España montó el partido sobre una novedad táctica. Clemente volvió al 5-3-2, una fórmula que no había utilizado desde el Mundial de Estados Unidos. En la cola de la defensa, Nadal estuvo superlativo, exuberante en el corte y en el juego alto. Un caudillo. De ahí hacia adelante, todos interpretaron con grandeza el partido, algunos de forma tan visible como Sergi, que realizó un partido conmovedor por su despliegue y por su desafío a los abucheos de la hinchada inglesa. En realidad, era el signo del miedo a un futbolista imparable.

En la media punta, Kiko mostró todos sus perfiles. Ganó a los defensores ingleses por habilidad, astucia y poderío. Un futbolista demasiado singular para los herméticos defensas ingleses. Kiko intervino en la mayor parte de la larga producción de oportunidades del equipo español. Lleno de duende, superó a sus adversarios con paredes inmaculadas, fintas, sombreros y regates imprevisibles, como aquella cuerda de quiebros en la raya de fondo, defensa va, defensa viene, todos quebrados, algunos en el suelo.

Pero hubo un artista silencioso y magnífico, el rey de la madejita, Amor. Su concurso fue esencial para el buen uso de la pelota. Todo pulcritud, con un sentido tan pudoroso del juego que era emocionante verlo, Amor tiró del hilo con el virtuosismo de los jugadores que conocen su oficio de verdad. Por la vía de Amor, España se hizo con la pelota, que salió jugada con paciencia y criterio. Durante la primera parte, España pasó por encima de los ingleses, que sólo encontraron una oportunidad decente en el tercer minuto: un violento tiro de Shearer que despejó Zubizarreta. El resto fue un primoroso ejercicio español que debió concretarse en el mano a mano que falló Manjarín ante Seaman, en el gol de Salinas que anuló el árbitro, en las incendiarias carreras de Sergi por la banda.
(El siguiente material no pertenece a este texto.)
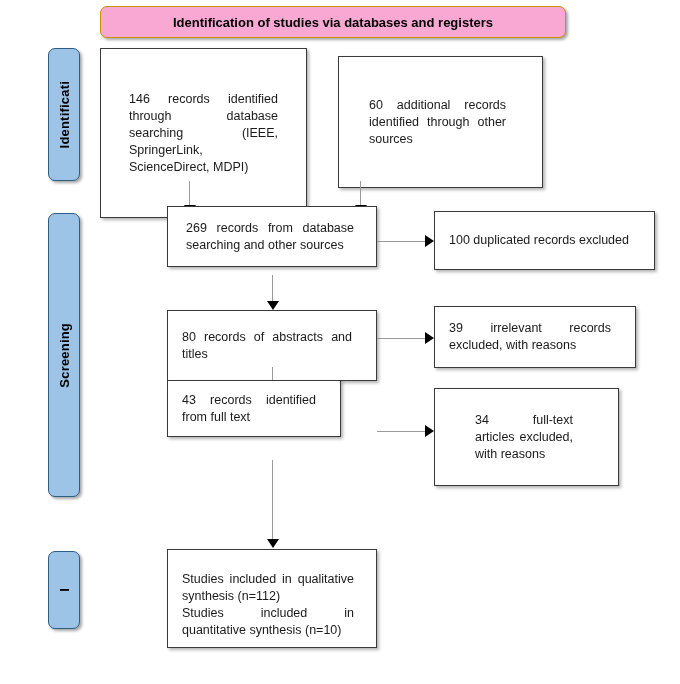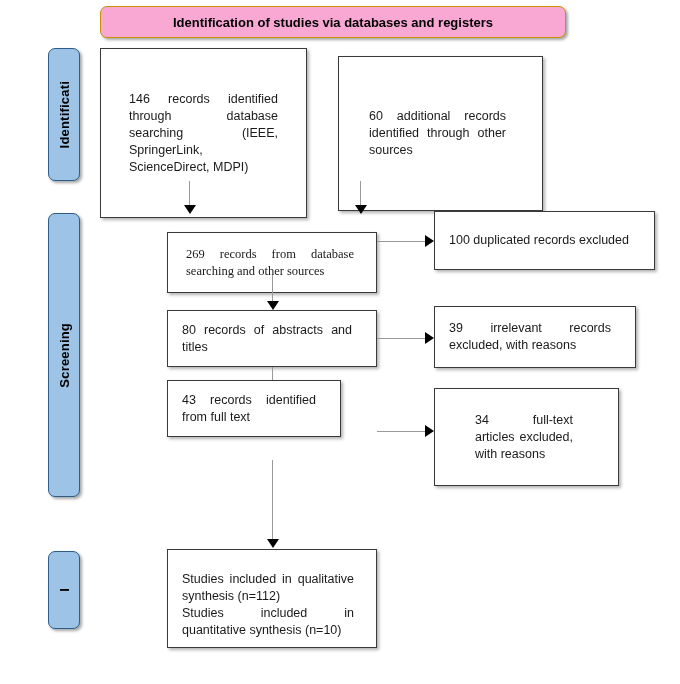--- a/index.html
+++ b/index.html
@@ -140,45 +140,45 @@
   </div>
 
   <div class="stage-bar" style="left:48px; top:551px; width:32px; height:78px;">
     <span class="stage-label">I</span>
   </div>
 
   <div class="node n-ident-db" style="left:100px; top:48px; width:207px; height:170px;">
     <div class="node-text">146 records identified through database searching (IEEE, SpringerLink, ScienceDirect, MDPI)</div>
   </div>
 
-  <div class="node n-ident-other" style="left:338px; top:56px; width:205px; height:155px;">
+  <div class="node n-ident-other" style="left:338px; top:56px; width:205px; height:132px;">
     <div class="node-text">60 additional records identified through other sources</div>
   </div>
 
   <div class="vline" style="left:189px; top:181px; height:25px;"></div>
   <div class="arrow-down" style="left:184px; top:205px;"></div>
 
   <div class="vline" style="left:360px; top:181px; height:25px;"></div>
   <div class="arrow-down" style="left:355px; top:205px;"></div>
 
-  <div class="node n-merged" style="left:167px; top:232px; width:210px; height:61px;font-family:Liberation Serif, serif;">
+  <div class="node n-merged" style="left:167px; top:206px; width:210px; height:61px;">
     <div class="node-text">269 records from database searching and other sources</div>
   </div>
 
   <div class="node n-dup" style="left:434px; top:211px; width:221px; height:59px;">
     <div class="node-text">100 duplicated records excluded</div>
   </div>
 
   <div class="hline" style="left:377px; top:241px; width:50px;"></div>
   <div class="arrow-right" style="left:425px; top:235px;"></div>
 
   <div class="vline" style="left:272px; top:275px; height:27px;"></div>
   <div class="arrow-down" style="left:267px; top:301px;"></div>
 
-  <div class="node n-abstracts" style="left:167px; top:310px; width:210px; height:57px;">
+  <div class="node n-abstracts" style="left:167px; top:310px; width:210px; height:71px;">
     <div class="node-text">80 records of abstracts and titles</div>
   </div>
 
   <div class="node n-irrelevant" style="left:434px; top:306px; width:202px; height:62px;">
     <div class="node-text">39 irrelevant records excluded, with reasons</div>
   </div>
 
   <div class="hline" style="left:377px; top:338px; width:50px;"></div>
   <div class="arrow-right" style="left:425px; top:332px;"></div>
 

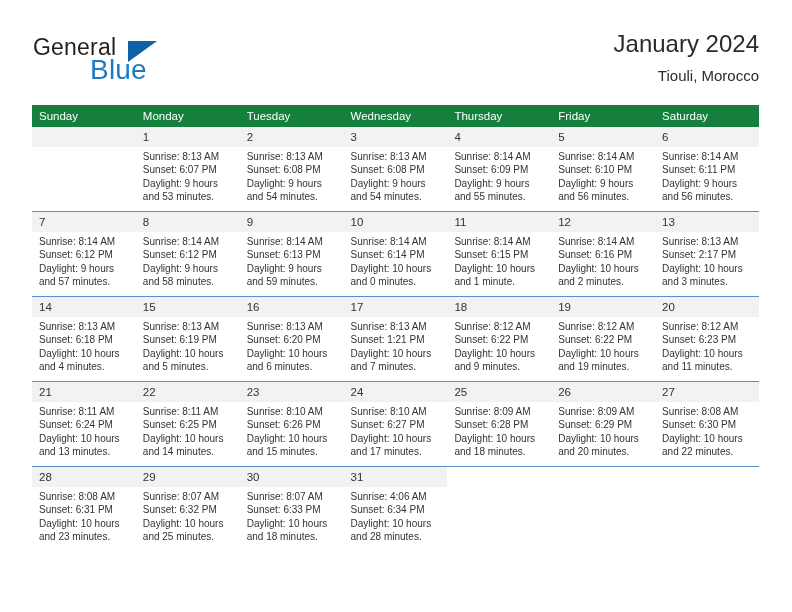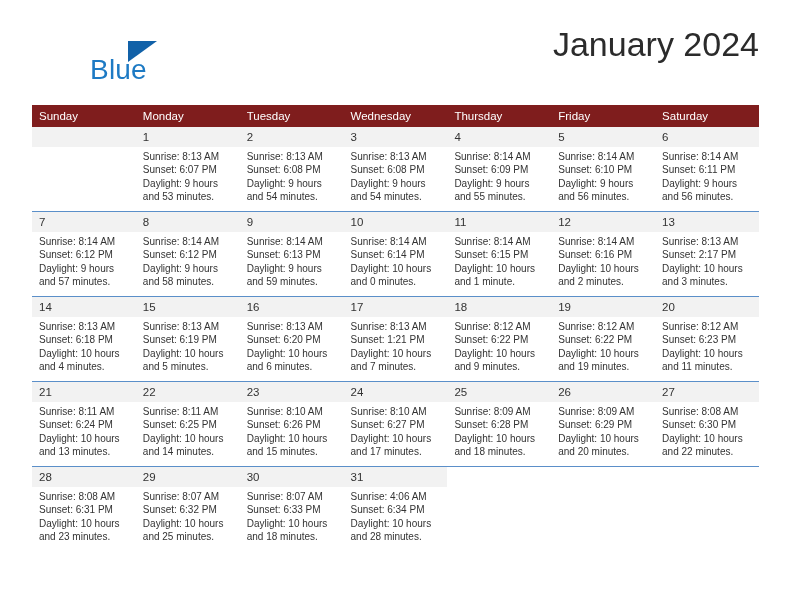--- a/index.html
+++ b/index.html
@@ -64,21 +64,21 @@
     border-bottom: 21px solid transparent;
   }
 
   .title-block {
     position: absolute;
     right: 33px;
     top: 26px;
     text-align: right;
   }
   .cal-title {
-    font-size: 34px;
+    font-size: 24px;
     color: #2b2b2b;
     line-height: 36px;
     white-space: nowrap;
     text-align: right;
   }
   .cal-sub {
     font-size: 15px;
     color: #2b2b2b;
     line-height: 22px;
     margin-top: 3px;
@@ -88,21 +88,21 @@
   
   .cal {
     position: absolute;
     left: 32px;
     top: 105px;
     width: 727px;
     border-collapse: collapse;
     table-layout: fixed;
   }
   .cal th {
-    background: #7f1d1d;
+    background: #15803d;
     color: #ffffff;
     font-size: 11.5px;
     font-weight: normal;
     text-align: left;
     padding: 5px 0 5px 7px;
     height: 11px;
     border: none;
   }
   .cal td {
     vertical-align: top;
@@ -147,26 +147,28 @@
   }
 </style>
 </head>
 <body>
 
 <div class="page">
 
   <div class="top">
 
     <div class="logo">
+      <span class="logo-general">General</span>
       <span class="logo-tri"></span>
       <span class="logo-blue">Blue</span>
     </div>
 
     <div class="title-block">
       <div class="cal-title">January 2024</div>
+      <div class="cal-sub">Tiouli, Morocco</div>
     </div>
 
   </div>
 
   <table class="cal">
     <thead>
       <tr>
         <th>Sunday</th>
         <th>Monday</th>
         <th>Tuesday</th>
El cambio de McManaman a la banda izquierda produjo algunos desajustes en el segundo tiempo. Fuera de los raids del dinámico jugador del Liverpool, Inglaterra era un equipo sufriente. Aunque el partido se rompió bastante por el cansancio general, la selección española tuvo más recursos que su rival. Siempre jugaba con el punto de autoridad que le faltaba a Inglaterra. Mientras los dos equipos discutían sus méritos, el partido entró en el último tramo. Atrás había quedado un penalti a Alfonso, unos cuantos ejercicios de habilidad de Alfonso y la excelente actuación de Seaman, que fue decisivo en la resistencia de Inglaterra hasta el final, de la misma manera que Gascoigne fue un lastre para su equipo.

El partido entró finalmente en una dinámica vibrante. En la prórroga, los jugadores españoles se sobrepusieron a la fatiga, al peso de una temporada demencial y a la fatalidad que les impedía conquistar la victoria que merecían. Wembley calló nuevamente. Su equipo estaba contra la pared y sólo apostó a la azarosa fortuna de los penaltis. Pero eso ya no es fútbol. Eso es una moneda al aire. Lo que valía era lo anterior, el formidable partido de un equipo que salió triste por el resultado, pero orgulloso de su fútbol. Un equipo que hizo fea a su gente en una tarde inolvidable. Una tarde en Wembley... Así comenzarán las historias.